Brainfuck is an esoteric programming language created in 1993 by Urban Muller.
It consists of 8 commands:
Character | Description |
---|---|
> | Increment the data pointer |
< | Decrement the data pointer |
+ | Increment (increase by 1) the byte at the data pointer |
- | Decrement (decrease by 1) the byte at the data pointer |
. | Output the byte at the data pointer |
, | Input one byte and storing the value in the byte at the data pointer |
[ | If the byte at the data pointer is 0, then jump forward to the command after the matching ] command |
] | If the byte at the data pointer is nonzero, then jump back to the command after the matching [ command |
A brainfuck program is a sequence of the commands, possibly interspersed with other characters (which are ignored). The commands are executed sequentially, with some exceptions: an instruction pointer begins at the first command, and each command it points to is executed, after which it normally moves forward to the next command.

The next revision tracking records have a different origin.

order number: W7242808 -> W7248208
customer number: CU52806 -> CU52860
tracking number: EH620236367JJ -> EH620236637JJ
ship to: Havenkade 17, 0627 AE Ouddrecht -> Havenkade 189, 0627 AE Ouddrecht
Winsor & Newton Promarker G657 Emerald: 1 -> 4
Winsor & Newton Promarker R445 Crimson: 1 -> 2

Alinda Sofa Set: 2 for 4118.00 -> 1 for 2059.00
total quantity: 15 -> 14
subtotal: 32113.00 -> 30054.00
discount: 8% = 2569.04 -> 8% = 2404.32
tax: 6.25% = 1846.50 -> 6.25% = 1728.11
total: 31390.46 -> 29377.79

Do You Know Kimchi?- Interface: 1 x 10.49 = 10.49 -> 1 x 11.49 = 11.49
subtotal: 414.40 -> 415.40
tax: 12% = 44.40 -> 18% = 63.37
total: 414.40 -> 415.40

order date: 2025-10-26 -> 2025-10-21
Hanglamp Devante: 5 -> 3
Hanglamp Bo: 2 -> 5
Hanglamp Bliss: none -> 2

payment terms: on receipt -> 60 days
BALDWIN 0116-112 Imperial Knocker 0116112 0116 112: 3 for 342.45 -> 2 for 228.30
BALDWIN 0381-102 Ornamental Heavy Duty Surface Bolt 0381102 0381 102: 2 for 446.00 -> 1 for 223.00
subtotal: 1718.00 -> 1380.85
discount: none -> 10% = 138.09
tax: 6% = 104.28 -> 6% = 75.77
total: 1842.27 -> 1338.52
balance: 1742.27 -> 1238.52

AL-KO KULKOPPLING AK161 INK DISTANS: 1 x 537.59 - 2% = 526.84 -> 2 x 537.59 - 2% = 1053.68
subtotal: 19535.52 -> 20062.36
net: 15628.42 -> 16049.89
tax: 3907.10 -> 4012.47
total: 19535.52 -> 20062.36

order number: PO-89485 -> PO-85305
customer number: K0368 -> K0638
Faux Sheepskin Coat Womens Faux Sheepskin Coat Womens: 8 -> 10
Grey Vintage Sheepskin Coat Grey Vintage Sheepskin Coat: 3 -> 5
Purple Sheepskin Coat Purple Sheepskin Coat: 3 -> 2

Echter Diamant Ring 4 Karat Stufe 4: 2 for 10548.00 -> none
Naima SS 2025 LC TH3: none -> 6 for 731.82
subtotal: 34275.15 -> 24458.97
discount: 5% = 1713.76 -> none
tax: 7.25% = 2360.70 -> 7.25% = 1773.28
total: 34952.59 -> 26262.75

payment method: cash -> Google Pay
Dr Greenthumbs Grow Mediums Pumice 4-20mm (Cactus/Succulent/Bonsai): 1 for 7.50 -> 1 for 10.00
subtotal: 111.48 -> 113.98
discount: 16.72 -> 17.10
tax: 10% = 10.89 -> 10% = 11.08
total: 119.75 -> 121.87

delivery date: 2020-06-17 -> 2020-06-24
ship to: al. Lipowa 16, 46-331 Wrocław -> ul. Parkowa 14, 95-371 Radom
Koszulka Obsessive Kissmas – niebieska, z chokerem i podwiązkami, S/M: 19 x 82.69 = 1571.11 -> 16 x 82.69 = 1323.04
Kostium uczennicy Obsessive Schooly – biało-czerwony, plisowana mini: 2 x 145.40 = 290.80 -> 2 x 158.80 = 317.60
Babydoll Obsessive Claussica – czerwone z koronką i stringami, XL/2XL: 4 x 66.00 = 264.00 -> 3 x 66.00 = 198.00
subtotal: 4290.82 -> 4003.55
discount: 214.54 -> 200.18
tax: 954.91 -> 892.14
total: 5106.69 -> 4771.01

The program terminates when the instruction pointer moves past the last command.
More details on wiki.
hello.bf script:
++++++++[>++++[>++>+++>+++>+<<<<-]>+>+>->>+[<]<-]>>.>---.+++++++..+++.>>.<-.<.++
+.------.--------.>>+.>++.
It produces output:
Hello World!
Each brainfuck character (operand) has simple C and Assembler equivalent:
Character | C equivalent | Assembler equivalent |
---|---|---|
> | ++ptr; | inc RBX |
< | --ptr; | dec RBX |
+ | ++*ptr; | inc byte [RBX] |
- | --*ptr; | dec byte [RBX] |
. | putchar(*ptr); | sys_write |
, | *ptr = getchar(); | sys_read |
[ | while (*ptr) { | cmp byte [RBX], 0 jz @to_close_bracket |
] | } | cmp byte [RBX], 0 jnz @to_open_bracket |
and on start char* ptr
and register RBX
are initialized to point to an array of 30'000 zero bytes. Interpreter reads brainfuck stript and processes operands one by one:
- get symbol
- find corresponding C/ASM equivalent
- execute the equivalent
Such interpreter easy to read (interpreter.asm) but it works quite slow: 17.5 seconds for tiny Mandelbrot script:
AAAAAAAABBBBBBBBCCCCCCCCCCCCCCCCCCDDDDEFEEDDDCCCCCBBBBBBBBBBBBBBB
AAAAAAABBBBBBCCCCCCCCCCCCCCCCCDDDDDDEEFIKGGGDDDDDCCCCBBBBBBBBBBBB
AAAAAABBBBCCCCCCCCCCCCCCCCCDDDDDDDEEEFGHKPIGFEDDDDDCCCCCBBBBBBBBB
AAAAABBBCCCCCCCCCCCCCCCCCDDDDDDDEEEFGPVT Q[HEEEEDDDCCCCCCBBBBBBB
AAAABBCCCCCCCCCCCCCCCCDDDDDDDEEFFFGGHK HGFFEEEDDDCCCCCBBBBBB
AAABBCCCCCCCCCCCCCCCDDDDDEEEFGK MJJ NR YS L HHGIJFDDCCCCCCBBBB
AAABCCCCCCCCCCCCCDDDEEEEEEFFFHI MGEDDCCCCCCBBB
AABCCCCCCCCCCCDDEEEEEEEEFFFGY Q MHGEEDCCCCCCCBB
AACCCCCCDDDDDEEFLHGGHMHGGGHIR QLHEDDCCCCCCCB
ABCCDDDDDDEEEEFGIKU RLJJL IFEDDCCCCCCCB
ACDDDDDDEEEEEGGHOS QR JFEDDDCCCCCCC
ADDDDDEFFFGGHKOPS GEEDDDCCCCCCC
A PJGFEEDDDCCCCCCC
ADDDDDEFFFGGHKOPS GEEDDDCCCCCCC
ACDDDDDDEEEEEGGHOS QR JFEDDDCCCCCCC
ABCCDDDDDDEEEEFGIKU RLJJL IFEDDCCCCCCCB
AACCCCCCDDDDDEEFLHGGHMHGGGHIR QLHEDDCCCCCCCB
AABCCCCCCCCCCCDDEEEEEEEEFFFGY Q MHGEEDCCCCCCCBB
AAABCCCCCCCCCCCCCDDDEEEEEEFFFHI MGEDDCCCCCCBBB
AAABBCCCCCCCCCCCCCCCDDDDDEEEFGK MJJ NR YS L HHGIJFDDCCCCCCBBBB
AAAABBCCCCCCCCCCCCCCCCDDDDDDDEEFFFGGHK HGFFEEEDDDCCCCCBBBBBB
AAAAABBBCCCCCCCCCCCCCCCCCDDDDDDDEEEFGPVT Q[HEEEEDDDCCCCCCBBBBBBB
AAAAAABBBBCCCCCCCCCCCCCCCCCDDDDDDDEEEFGHKPIGFEDDDDDCCCCCBBBBBBBBB
AAAAAAABBBBBBCCCCCCCCCCCCCCCCCDDDDDDEEFIKGGGDDDDDCCCCBBBBBBBBBBBB
real 0m17,495s
user 0m17,476s
sys 0m0,000s
Brainfuck interpreter above takes too much CPU time on "operand interpreting" while "operand executing" in most cases only 1 CPU instruction (increment/decrement pointer, increment/decrement referenced value) and with several hierarchical cycles time wasting grows exponentially.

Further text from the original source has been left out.